Task to carry out:
A faithful copy of all the data is the goal; omit the pictures.

[[ Data records, beginning ]]

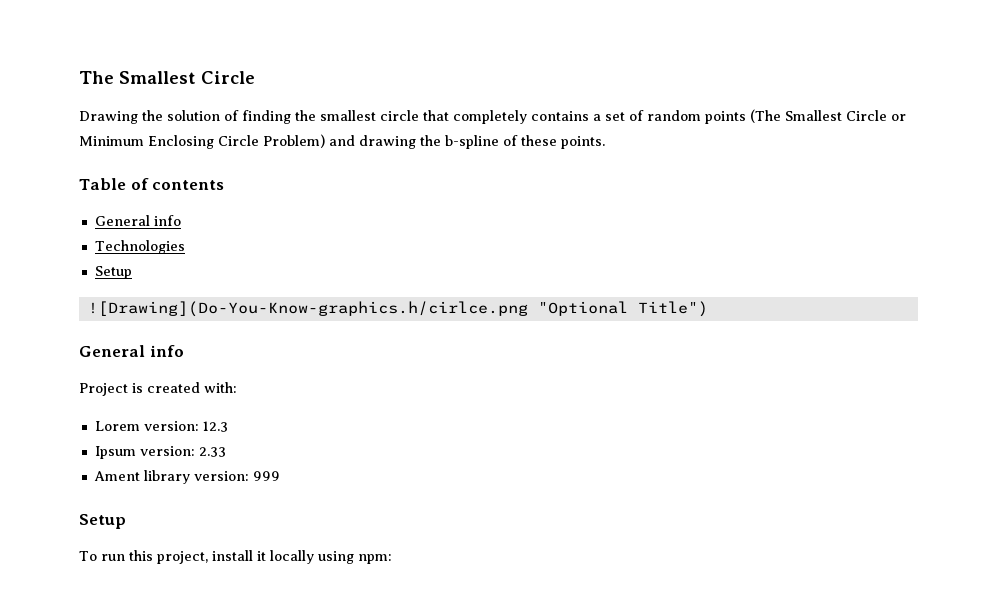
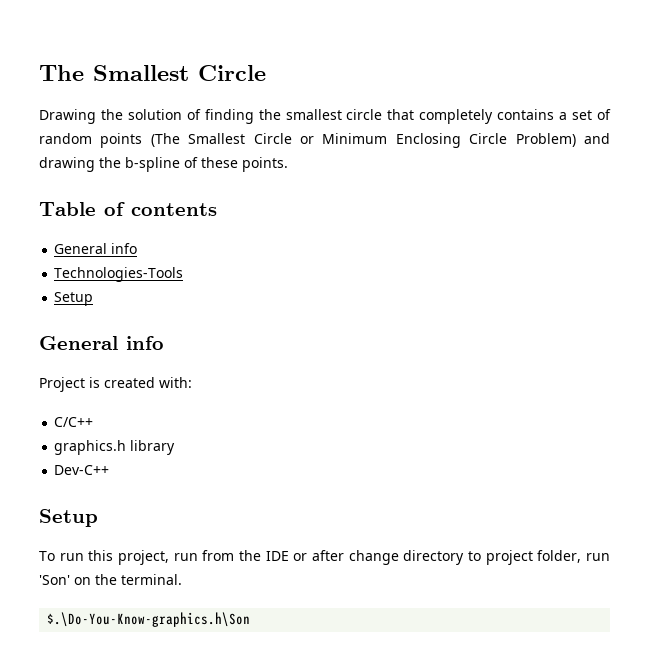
[94,240,185,254] [94,266,132,279] [87,301,708,317] Technologies // Setup // ![Drawing](Do-You-Know-graphics.h/cirlce.png "Optional Title") -> [54,267,184,282] [54,292,94,306] Technologies-Tools // Setup
[94,421,228,432] [94,446,226,459] [93,470,280,484] Lorem version: 12.3 // Ipsum version: 2.33 // Ament library version: 999 -> [54,417,94,427] [54,440,176,455] [54,465,110,475] C/C++ // graphics.h library // Dev-C++
[211,550,392,564] install it locally using npm: -> [173,550,610,565] [39,574,182,585] [47,612,251,627] run from the IDE or after change directory to project folder, run 'Son' on the terminal. // $.\Do-You-Know-graphics.h\Son

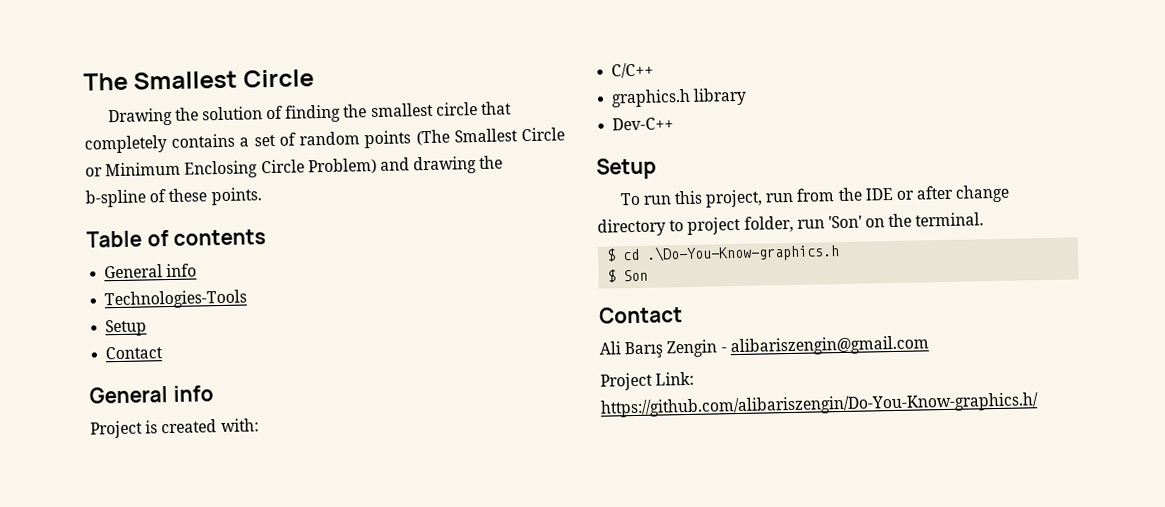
(94, 299) none -> [105,346,164,360] // Contact
[47,612,251,627] $.\Do-You-Know-graphics.h\Son -> [606,243,841,263] [607,269,649,283] [599,306,683,324] [599,335,929,359] [600,371,695,391] [600,392,1039,418] $ cd .\Do-You-Know-graphics.h // $ Son // Contact // Ali Barış Zengin - alibariszengin@gmail.com // Project Link: https://github.com/alibariszengin/Do-You-Know-graphics.h/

[[ Data records, end ]]

Written response:
[94,240,185,254] [94,266,132,279] [87,301,708,317] Technologies // Setup // ![Drawing](Do-You-Know-graphics.h/cirlce.png "Optional Title") -> [54,267,184,282] [54,292,94,306] Technologies-Tools // Setup
[94,421,228,432] [94,446,226,459] [93,470,280,484] Lorem version: 12.3 // Ipsum version: 2.33 // Ament library version: 999 -> [54,417,94,427] [54,440,176,455] [54,465,110,475] C/C++ // graphics.h library // Dev-C++
[211,550,392,564] install it locally using npm: -> [173,550,610,565] [39,574,182,585] [47,612,251,627] run from the IDE or after change directory to project folder, run 'Son' on the terminal. // $.\Do-You-Know-graphics.h\Son

(94, 299) none -> [105,346,164,360] // Contact
[47,612,251,627] $.\Do-You-Know-graphics.h\Son -> [606,243,841,263] [607,269,649,283] [599,306,683,324] [599,335,929,359] [600,371,695,391] [600,392,1039,418] $ cd .\Do-You-Know-graphics.h // $ Son // Contact // Ali Barış Zengin - alibariszengin@gmail.com // Project Link: https://github.com/alibariszengin/Do-You-Know-graphics.h/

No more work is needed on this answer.